La evaluación de la ceguera para incapacidad laboral es un proceso médico y administrativo que busca determinar cómo la pérdida de visión afecta la capacidad del individuo para realizar su trabajo. Es crucial para establecer el grado de limitación funcional y la viabilidad de continuar trabajando.
La evaluación funcional examina la capacidad del individuo para realizar tareas cotidianas y laborales. Se miden aspectos como la agudeza visual y el campo visual, mediante la escala de Wecker, determinando el impacto de la ceguera en la vida diaria y su capacidad para desempeñar tareas específicas en el entorno laboral.
El tribunal médico analiza los informes presentados por los especialistas, evaluando el nivel de pérdida visual y cómo esta afecta la capacidad laboral del solicitante. Este comité es responsable de emitir un dictamen sobre la viabilidad de la solicitud de incapacidad por ceguera.
La baja laboral por ceguera puede ser concedida cuando la pérdida de visión impide temporalmente el desempeño de las funciones laborales habituales. La duración de la baja dependerá de la evolución del estado visual y la posibilidad de recuperación, aunque en casos severos puede ser permanente.
En situaciones de ceguera, es fundamental seguir las indicaciones de los especialistas, tanto médicos como legales, para gestionar adecuadamente la incapacidad. Además, es clave asegurarse de que los informes médicos reflejen claramente el grado de limitación que causa la pérdida de visión en el entorno laboral.
Para solicitar la incapacidad, se deben presentar informes médicos de especialistas en oftalmología, pruebas de agudeza y campo visual, así como cualquier otra prueba diagnóstica que certifique el deterioro visual. Estos documentos deben evidenciar cómo la ceguera afecta directamente la capacidad de trabajo.
Contar con el apoyo de abogados de incapacidades en incapacidades laborales es crucial para maximizar las posibilidades de éxito. Estos profesionales pueden guiar el proceso, desde la solicitud inicial hasta una eventual vía judicial, asegurando que se respeten los derechos del solicitante.

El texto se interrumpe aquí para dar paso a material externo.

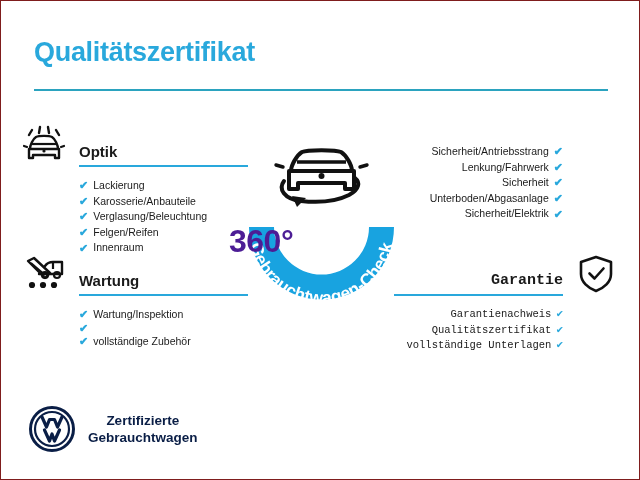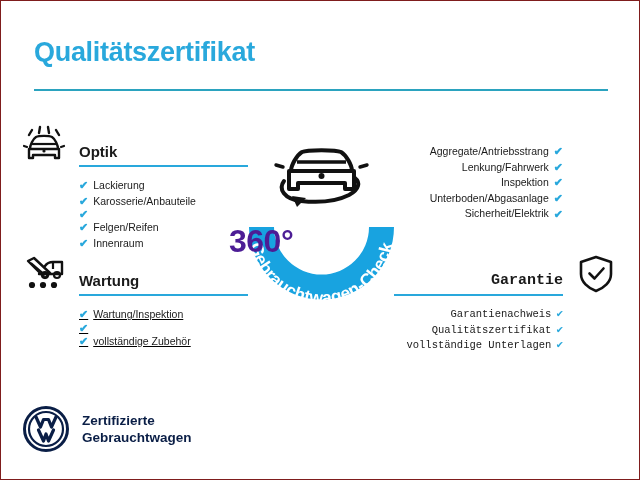"Aggregate/Antriebsstrang" span { text: Aggregate/Antriebsstrang -> Sicherheit/Antriebsstrang }
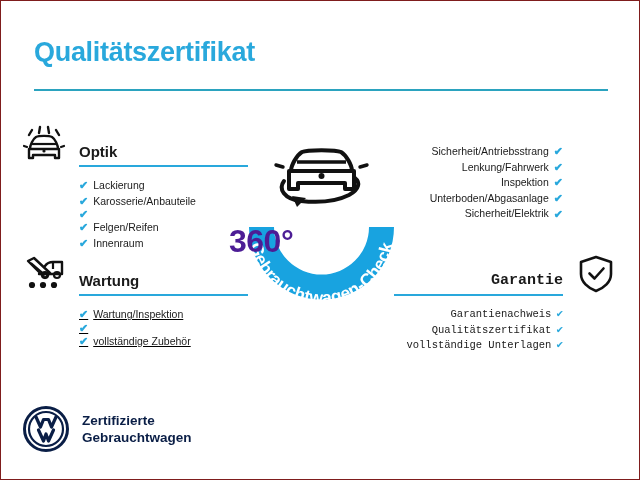"Inspektion" span { text: Inspektion -> Sicherheit }
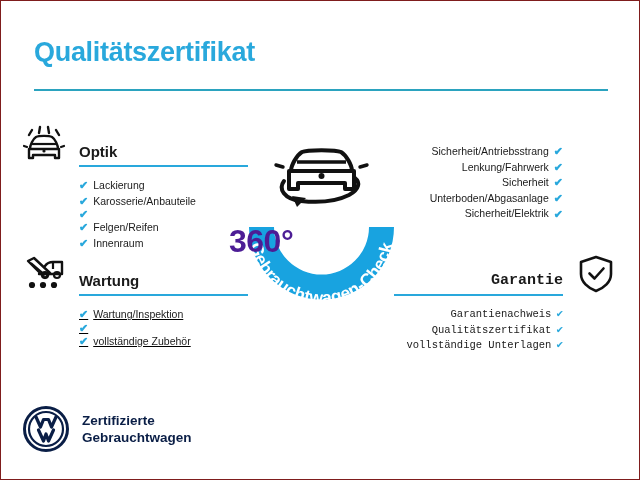"Verglasung/Beleuchtung" span { html: none -> <span>Verglasung/Beleuchtung</span> }
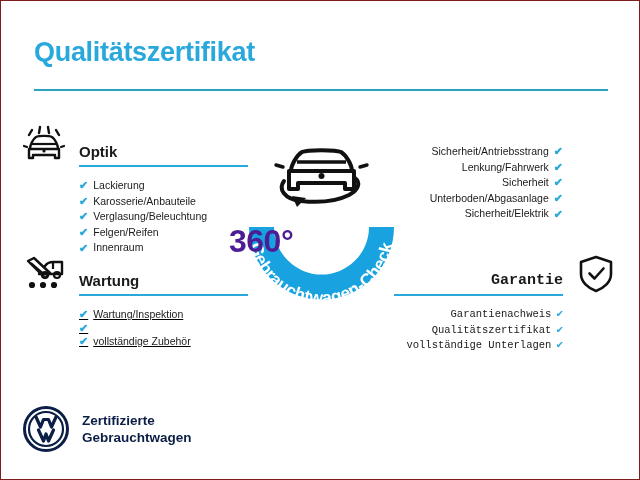"Wartung" div.section { text-decoration: underline -> none }
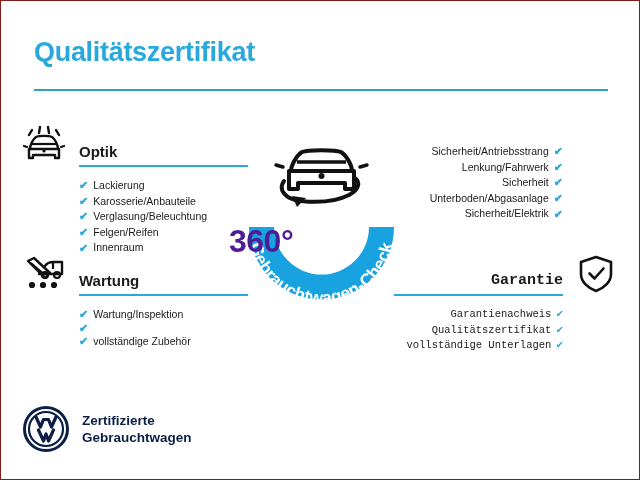"Zertifizierte" #vw-lockup { left: 22px -> 28px; text-align: none -> center }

Los casos previos de éxito en incapacidad por ceguera ofrecen un punto de referencia para nuevas solicitudes. A menudo, la jurisprudencia establecida en estos casos puede influir positivamente en la resolución de solicitudes similares, facilitando el reconocimiento de la incapacidad.
El Tribunal Superior de Justicia de la Comunidad de Madrid confirmó la Sentencia dictada por el Juzgado de lo Social número 22 de Madrid en la que se declaraba a nuestro cliente afecto de una incapacidad permanente en grado de Gran invalidez al presentar una agudeza visual muy limitada, contando dedos a 50 cm en ambos ojos.